| Records provided |
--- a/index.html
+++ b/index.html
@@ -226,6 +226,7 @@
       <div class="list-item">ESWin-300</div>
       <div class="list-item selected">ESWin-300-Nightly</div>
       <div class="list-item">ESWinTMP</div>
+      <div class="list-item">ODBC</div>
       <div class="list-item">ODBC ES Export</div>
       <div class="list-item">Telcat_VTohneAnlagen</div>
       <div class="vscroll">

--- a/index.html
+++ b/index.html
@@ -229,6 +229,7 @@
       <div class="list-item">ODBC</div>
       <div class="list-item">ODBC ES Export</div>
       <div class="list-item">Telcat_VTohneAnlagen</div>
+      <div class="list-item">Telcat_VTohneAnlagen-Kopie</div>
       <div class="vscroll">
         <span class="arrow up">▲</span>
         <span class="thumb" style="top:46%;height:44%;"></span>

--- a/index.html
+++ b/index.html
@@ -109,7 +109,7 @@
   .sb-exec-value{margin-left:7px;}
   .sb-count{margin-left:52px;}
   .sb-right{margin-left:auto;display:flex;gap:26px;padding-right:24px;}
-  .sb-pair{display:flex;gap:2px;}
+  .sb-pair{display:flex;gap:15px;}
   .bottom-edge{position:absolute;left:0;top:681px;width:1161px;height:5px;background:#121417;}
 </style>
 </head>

* * *

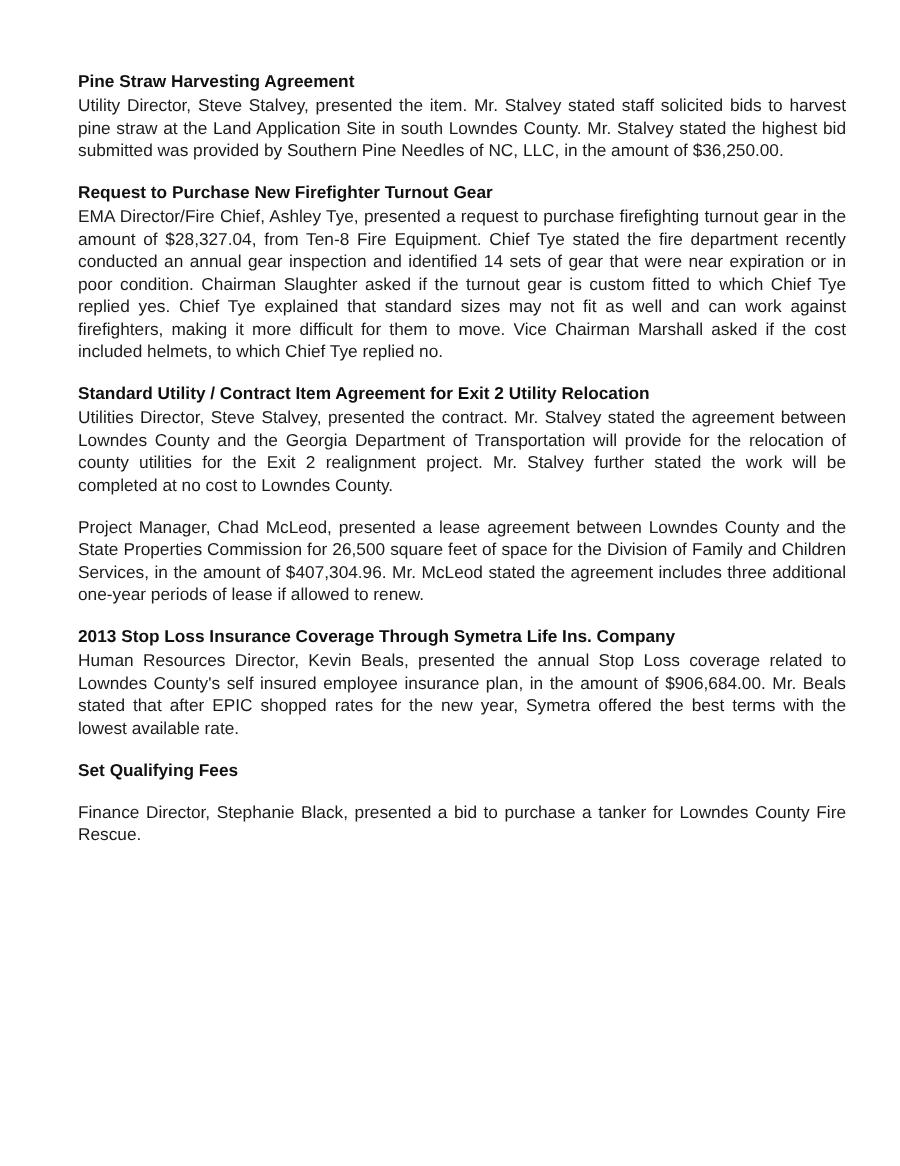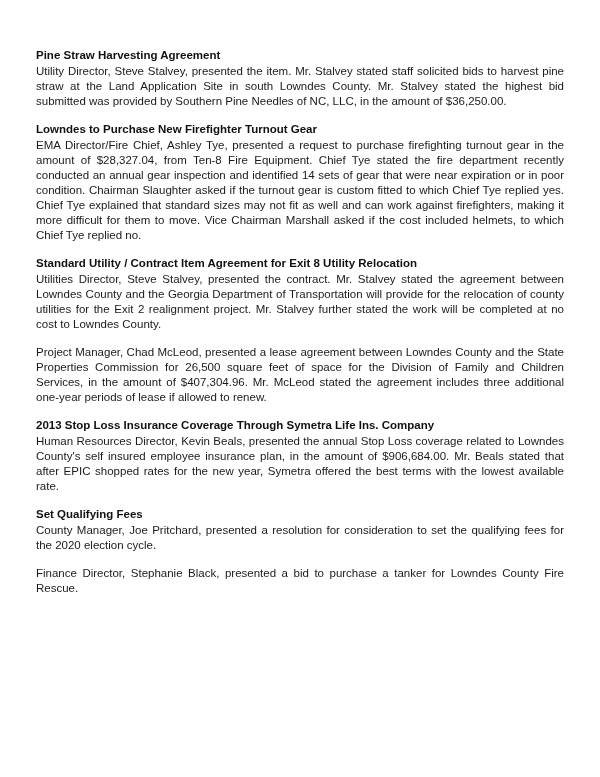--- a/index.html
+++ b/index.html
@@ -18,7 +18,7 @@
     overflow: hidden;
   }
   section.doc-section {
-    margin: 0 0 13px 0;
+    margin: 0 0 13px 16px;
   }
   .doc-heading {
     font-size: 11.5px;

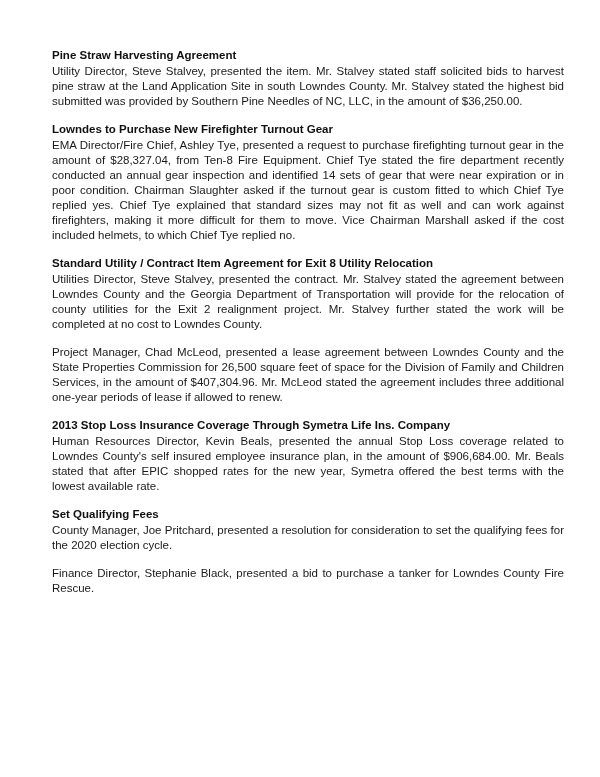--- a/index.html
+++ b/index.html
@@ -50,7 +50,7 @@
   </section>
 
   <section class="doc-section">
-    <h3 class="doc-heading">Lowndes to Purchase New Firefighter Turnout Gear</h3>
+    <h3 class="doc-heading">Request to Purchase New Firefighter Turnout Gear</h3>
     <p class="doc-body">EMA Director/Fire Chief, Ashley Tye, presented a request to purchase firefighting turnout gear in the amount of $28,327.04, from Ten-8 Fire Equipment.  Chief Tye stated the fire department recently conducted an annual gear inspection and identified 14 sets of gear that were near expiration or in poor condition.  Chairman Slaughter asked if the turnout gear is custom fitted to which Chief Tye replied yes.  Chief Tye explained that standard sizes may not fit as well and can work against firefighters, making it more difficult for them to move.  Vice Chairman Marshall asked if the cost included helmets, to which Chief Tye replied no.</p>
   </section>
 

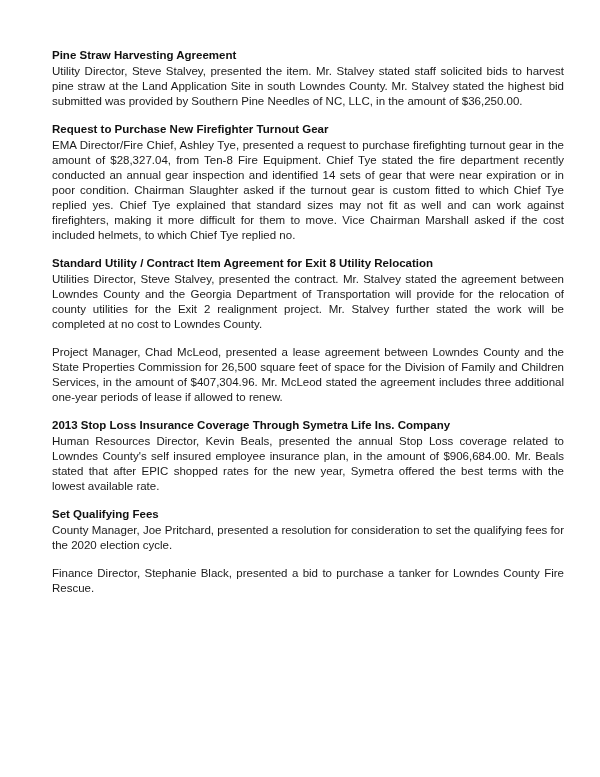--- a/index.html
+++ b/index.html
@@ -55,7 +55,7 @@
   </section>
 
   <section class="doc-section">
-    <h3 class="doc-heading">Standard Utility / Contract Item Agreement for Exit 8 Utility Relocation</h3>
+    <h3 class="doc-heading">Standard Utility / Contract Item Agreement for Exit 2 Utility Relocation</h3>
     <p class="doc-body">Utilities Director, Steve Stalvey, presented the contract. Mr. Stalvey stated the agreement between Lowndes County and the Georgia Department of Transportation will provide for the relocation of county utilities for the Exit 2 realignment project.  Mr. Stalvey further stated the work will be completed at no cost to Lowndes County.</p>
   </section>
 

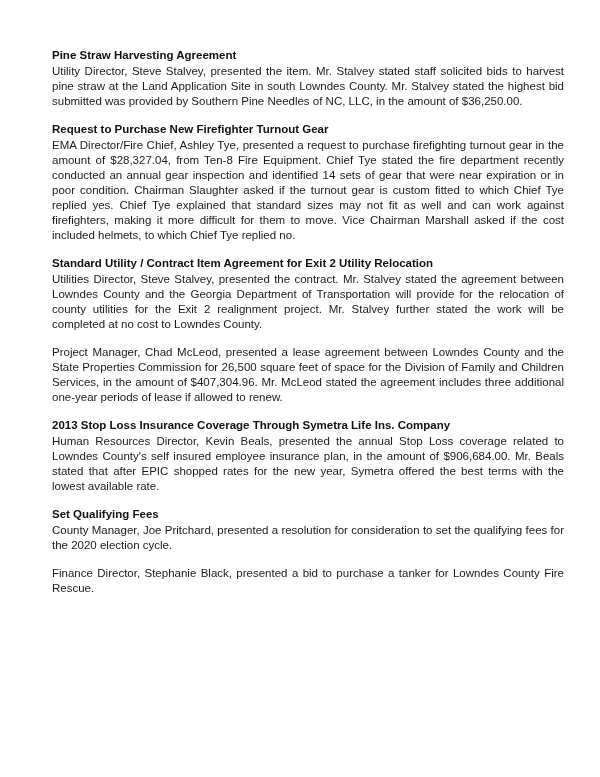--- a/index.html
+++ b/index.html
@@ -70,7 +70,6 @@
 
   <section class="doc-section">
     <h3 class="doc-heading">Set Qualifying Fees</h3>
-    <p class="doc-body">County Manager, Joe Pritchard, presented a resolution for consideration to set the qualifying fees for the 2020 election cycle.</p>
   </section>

| What you need to do |
Every line above that includes the word "margin" must appear in the answer.

| Reply to the task |
   .sb-exec-value{margin-left:7px;}
   .sb-count{margin-left:52px;}
   .sb-right{margin-left:auto;display:flex;gap:26px;padding-right:24px;}
-    margin: 0 0 13px 0;
+    margin: 0 0 13px 16px;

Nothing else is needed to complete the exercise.